Отношения с домом мало-помалу свелись к коротеньким письмам, которыми он раз в три месяца извещал домашних о получении высланной ему суммы, каковую он до сих пор (и без особых угрызений совести) принимал от них и каковой ему всё равно едва хватало на жизнь — таких больших расходов требовало слушание лекций, покупка книг, чертёжных принадлежностей, словом всего необходимого для занятий. Чтобы хоть как-то продержаться, он с восемнадцати лет начал давать уроки арифметики в мужской школе и копировать рабочие чертежи для одного ремесленника. Со старыми товарищами, многие из которых уже жили в Копенгагене и были студентами университета, он связей не возобновлял и почти не встречался с ними. Оскорблённые в своих лучших чувствах, — ибо Пер несколько раз позволил себе насмешки по поводу их причисления к лику студентов, — они постепенно отвернулись от него все с тем же чуть притворным страхом, который он хорошо знал по своим братьям.
Пер отнёсся к этому равнодушно, хотя равнодушие его отчасти было напускным. Временами на него находило чрезвычайно мрачное настроение. Не только бедность угнетала его и, прежде всего, работа в начальной школе, о чём он никогда никому не рассказывал, — дело обстояло гораздо хуже: он начал разочаровываться в своих собственных занятиях, вернее в тех перспективах, которые перед ним открывались. Когда лет пять тому назад он впервые приблизился к зданию политехнического института, его охватил почти благоговейный трепет. Ему виделся храм, величественная мастерская мысли, где под громовые раскаты куётся грядущее счастье и благоденствие человечества.
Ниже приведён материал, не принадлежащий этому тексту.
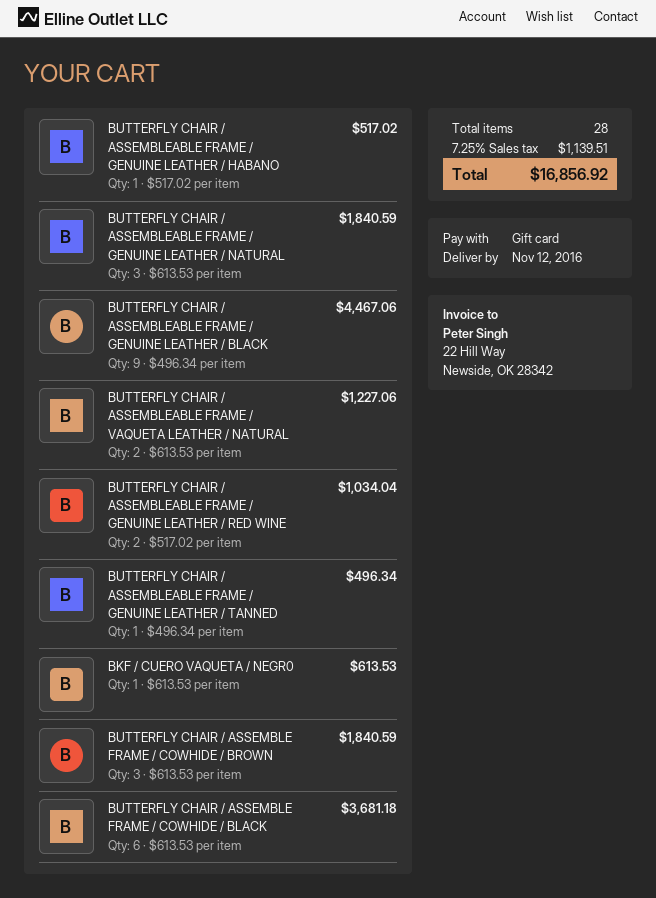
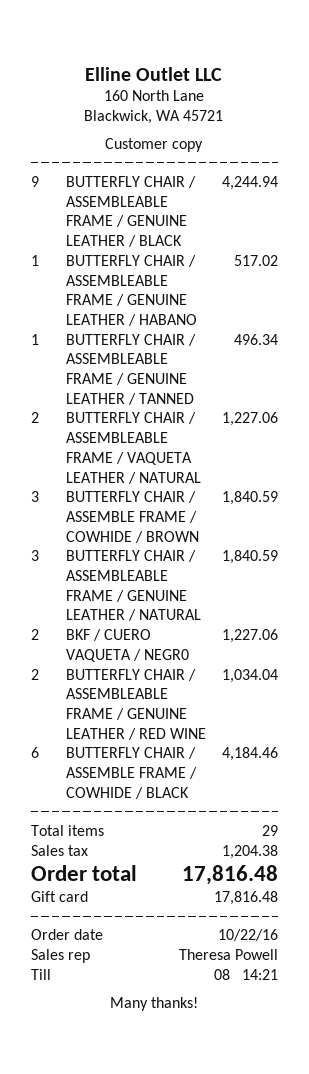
BUTTERFLY CHAIR / ASSEMBLEABLE FRAME / GENUINE LEATHER / BLACK: 9 for 4467.06 -> 9 for 4244.94
BKF / CUERO VAQUETA / NEGR0: 1 for 613.53 -> 2 for 1227.06
BUTTERFLY CHAIR / ASSEMBLE FRAME / COWHIDE / BLACK: 6 for 3681.18 -> 6 for 4184.46
total quantity: 28 -> 29
tax: 1139.51 -> 1204.38
total: 16856.92 -> 17816.48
А на самом деле он увидел позади ветхого епископского дома уродливое и невзрачное здание, внутри которого разместился лабиринт мрачных и тёмных комнатушек, пропахших табаком и салом, где за узкими, накрытыми бумагой столами, корпело несколько молодых людей, тогда как остальные, рассевшись по углам с длинными трубками, читали записи лекций либо тайком резались в карты. Своих будущих наставников он воображал пламенными глашатаями священного писания естественных наук, а встретил в аудиториях старых, высохших лекторов, вряд ли чем отличающихся от тех, с которыми он только что расстался в школе. Один из них, совершенная мумия, чей голос во время лекции то и дело прерывался, так что приходилось прочищать его хорошим глотком лекарства, преподавал своим ученикам теории времен Ганса Христиана Эрстеда. Другой, профессор Сандруп, читавший лекции по специальным инженерным дисциплинам, носил белый галстук и более походил на кандидата богословия или пастора. Он пользовался известностью как великий эрудит-теоретик, но был на редкость педантичен и в порыве педагогического рвения составил длинные, научно сформулированные описания даже таких простейших орудий, как топор и тачка, а от студентов своих требовал, чтобы на экзаменах они отбарабанивали эти формулировки слово в слово.